- **TASK GOAL**: Find each line below where the word "display" occurs, and copy it.

*** DATA SECTION ***

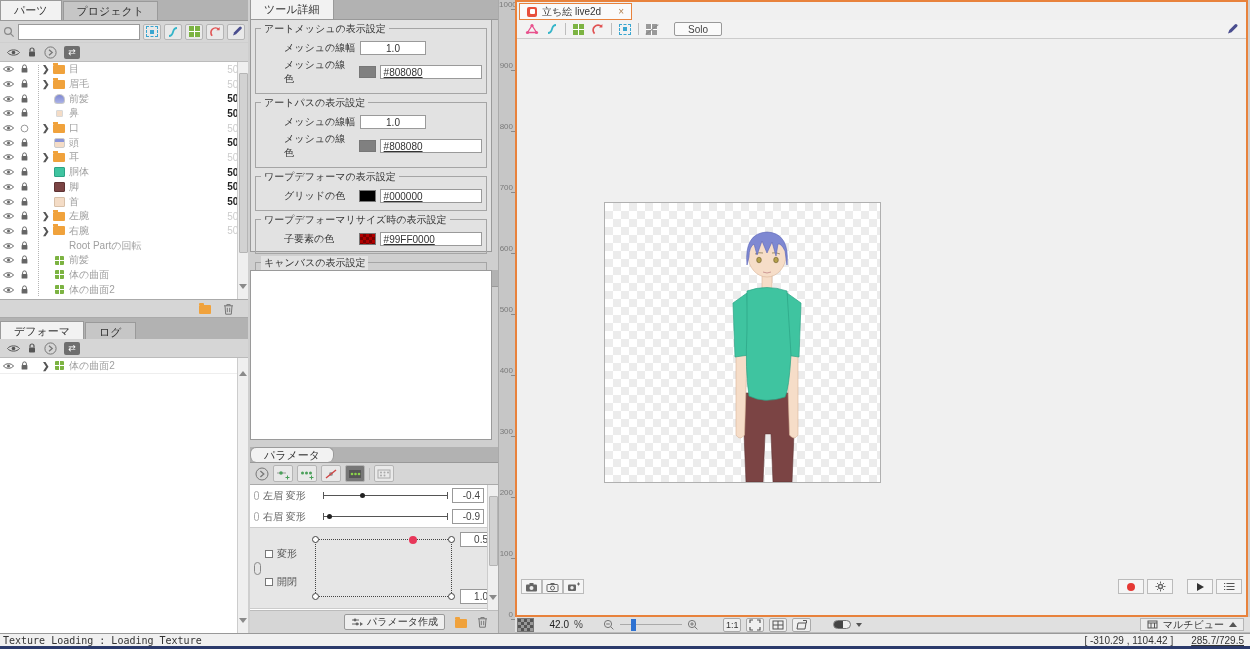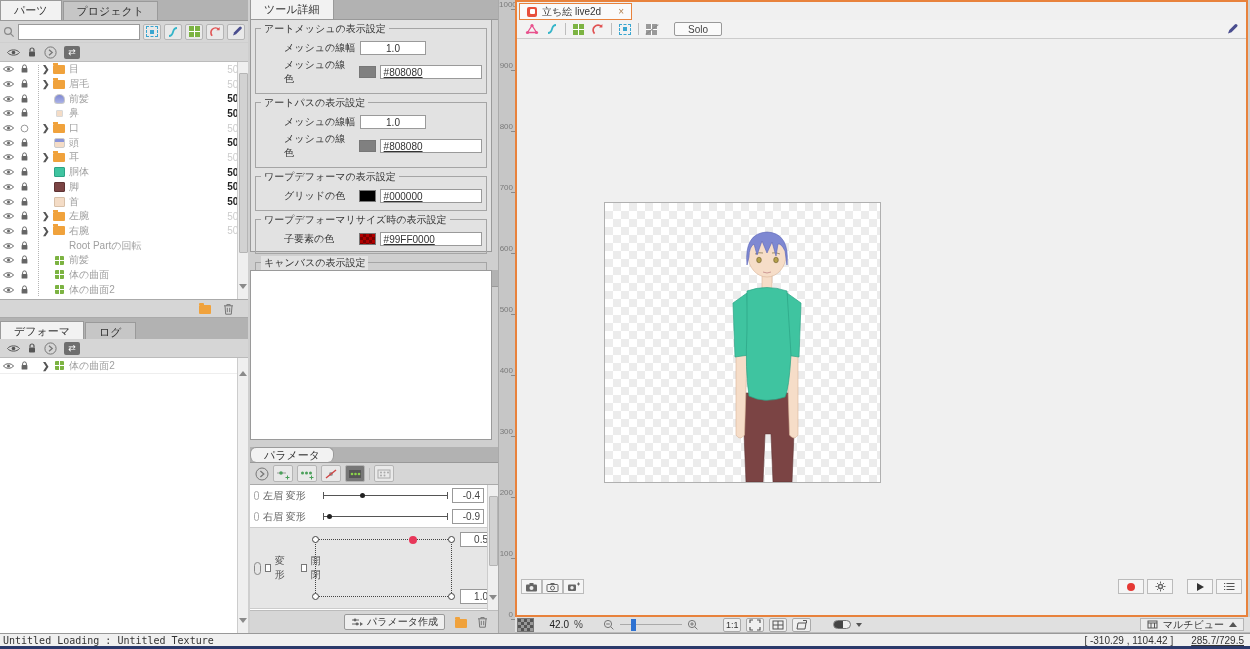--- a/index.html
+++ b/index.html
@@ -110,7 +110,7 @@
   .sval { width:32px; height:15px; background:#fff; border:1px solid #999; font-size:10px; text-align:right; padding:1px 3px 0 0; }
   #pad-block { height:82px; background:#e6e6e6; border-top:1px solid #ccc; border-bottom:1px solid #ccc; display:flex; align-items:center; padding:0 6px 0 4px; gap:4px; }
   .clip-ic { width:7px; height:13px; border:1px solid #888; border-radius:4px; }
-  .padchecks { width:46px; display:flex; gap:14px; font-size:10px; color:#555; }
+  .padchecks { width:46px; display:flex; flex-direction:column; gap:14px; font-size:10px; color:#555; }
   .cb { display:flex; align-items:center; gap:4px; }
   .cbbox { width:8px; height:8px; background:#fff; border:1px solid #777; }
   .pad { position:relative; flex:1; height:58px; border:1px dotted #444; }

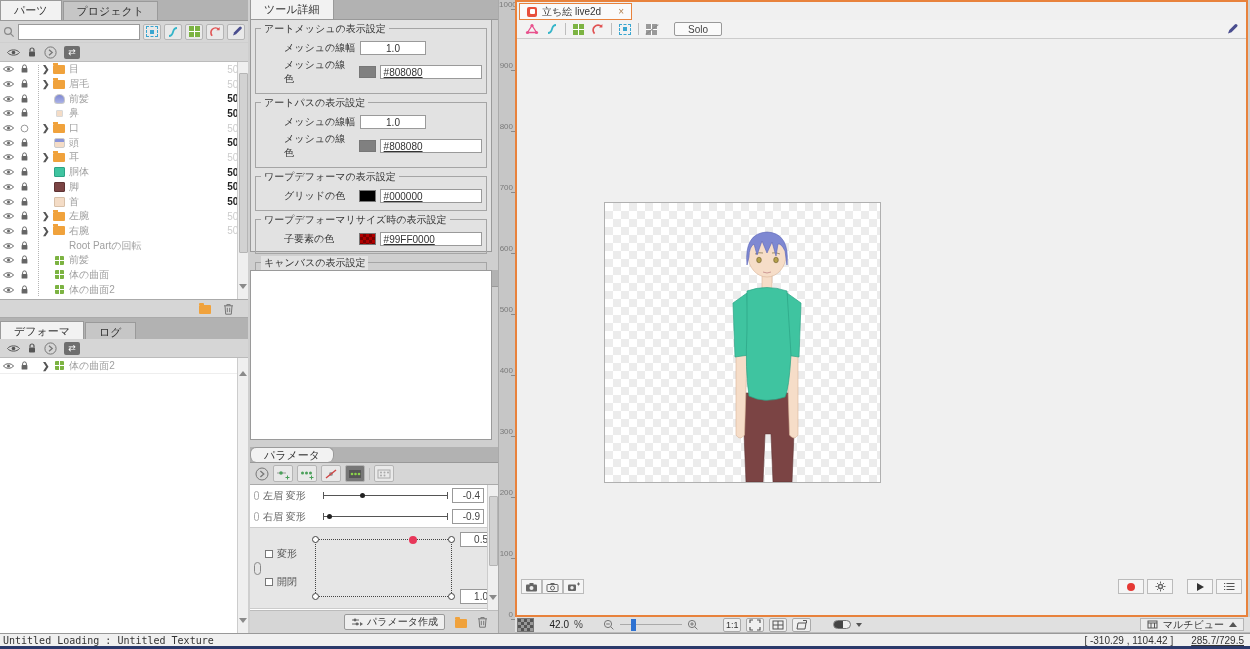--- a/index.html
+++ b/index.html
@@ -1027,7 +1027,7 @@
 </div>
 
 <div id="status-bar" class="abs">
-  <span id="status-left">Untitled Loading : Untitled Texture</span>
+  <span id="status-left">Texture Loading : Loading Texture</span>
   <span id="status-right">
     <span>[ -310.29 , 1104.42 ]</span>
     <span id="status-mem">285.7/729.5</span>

***
*** DATA SECTION ***

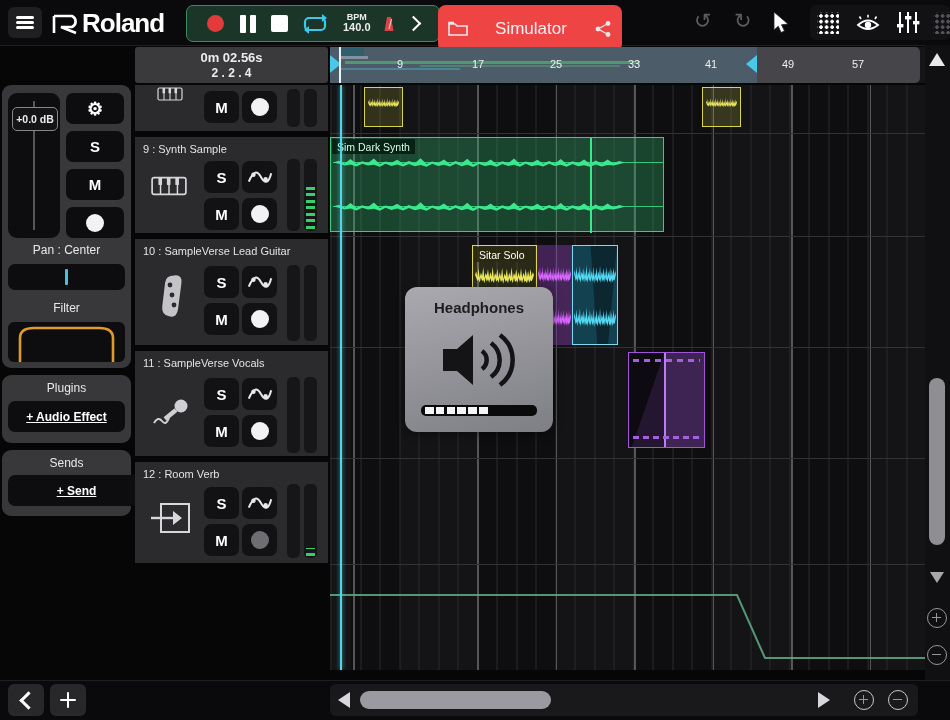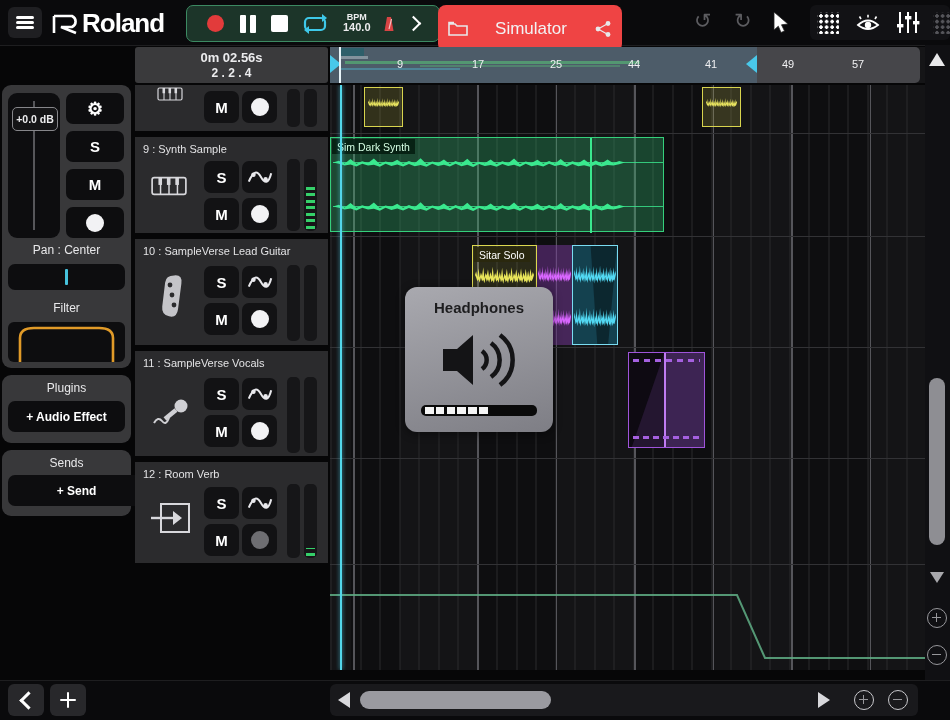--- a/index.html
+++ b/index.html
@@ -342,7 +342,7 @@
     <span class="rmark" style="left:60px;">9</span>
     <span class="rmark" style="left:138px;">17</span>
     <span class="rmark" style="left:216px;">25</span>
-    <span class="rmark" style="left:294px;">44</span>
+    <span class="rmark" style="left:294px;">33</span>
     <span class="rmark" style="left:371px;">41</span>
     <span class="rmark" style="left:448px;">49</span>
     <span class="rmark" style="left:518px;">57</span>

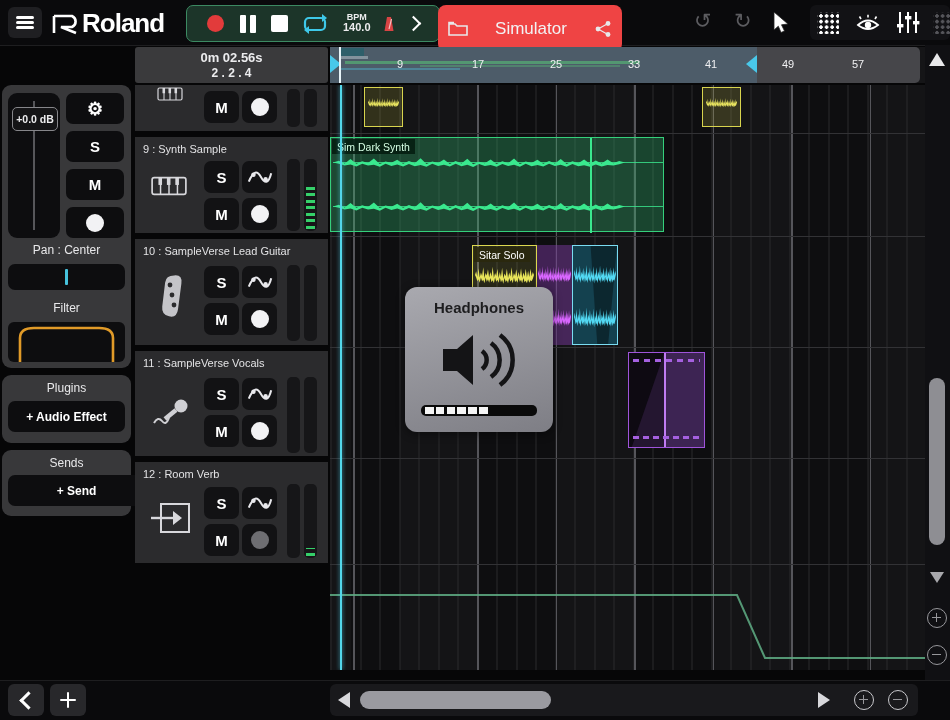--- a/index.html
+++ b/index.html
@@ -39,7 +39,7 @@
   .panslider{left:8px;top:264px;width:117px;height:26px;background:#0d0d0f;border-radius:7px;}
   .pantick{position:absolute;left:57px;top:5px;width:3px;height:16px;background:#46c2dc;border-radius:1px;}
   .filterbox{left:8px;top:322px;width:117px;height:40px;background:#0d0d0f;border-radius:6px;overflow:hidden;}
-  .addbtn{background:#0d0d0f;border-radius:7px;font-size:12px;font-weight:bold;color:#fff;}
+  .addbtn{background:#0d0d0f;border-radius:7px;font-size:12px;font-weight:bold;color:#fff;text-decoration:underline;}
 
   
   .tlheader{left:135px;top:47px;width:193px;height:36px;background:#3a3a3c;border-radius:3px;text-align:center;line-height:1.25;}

***

- **RESPONSE AREA**:
   #pad-block { height:82px; background:#e6e6e6; border-top:1px solid #ccc; border-bottom:1px solid #ccc; display:flex; align-items:center; padding:0 6px 0 4px; gap:4px; }
-  .padchecks { width:46px; display:flex; gap:14px; font-size:10px; color:#555; }
+  .padchecks { width:46px; display:flex; flex-direction:column; gap:14px; font-size:10px; color:#555; }
   .cb { display:flex; align-items:center; gap:4px; }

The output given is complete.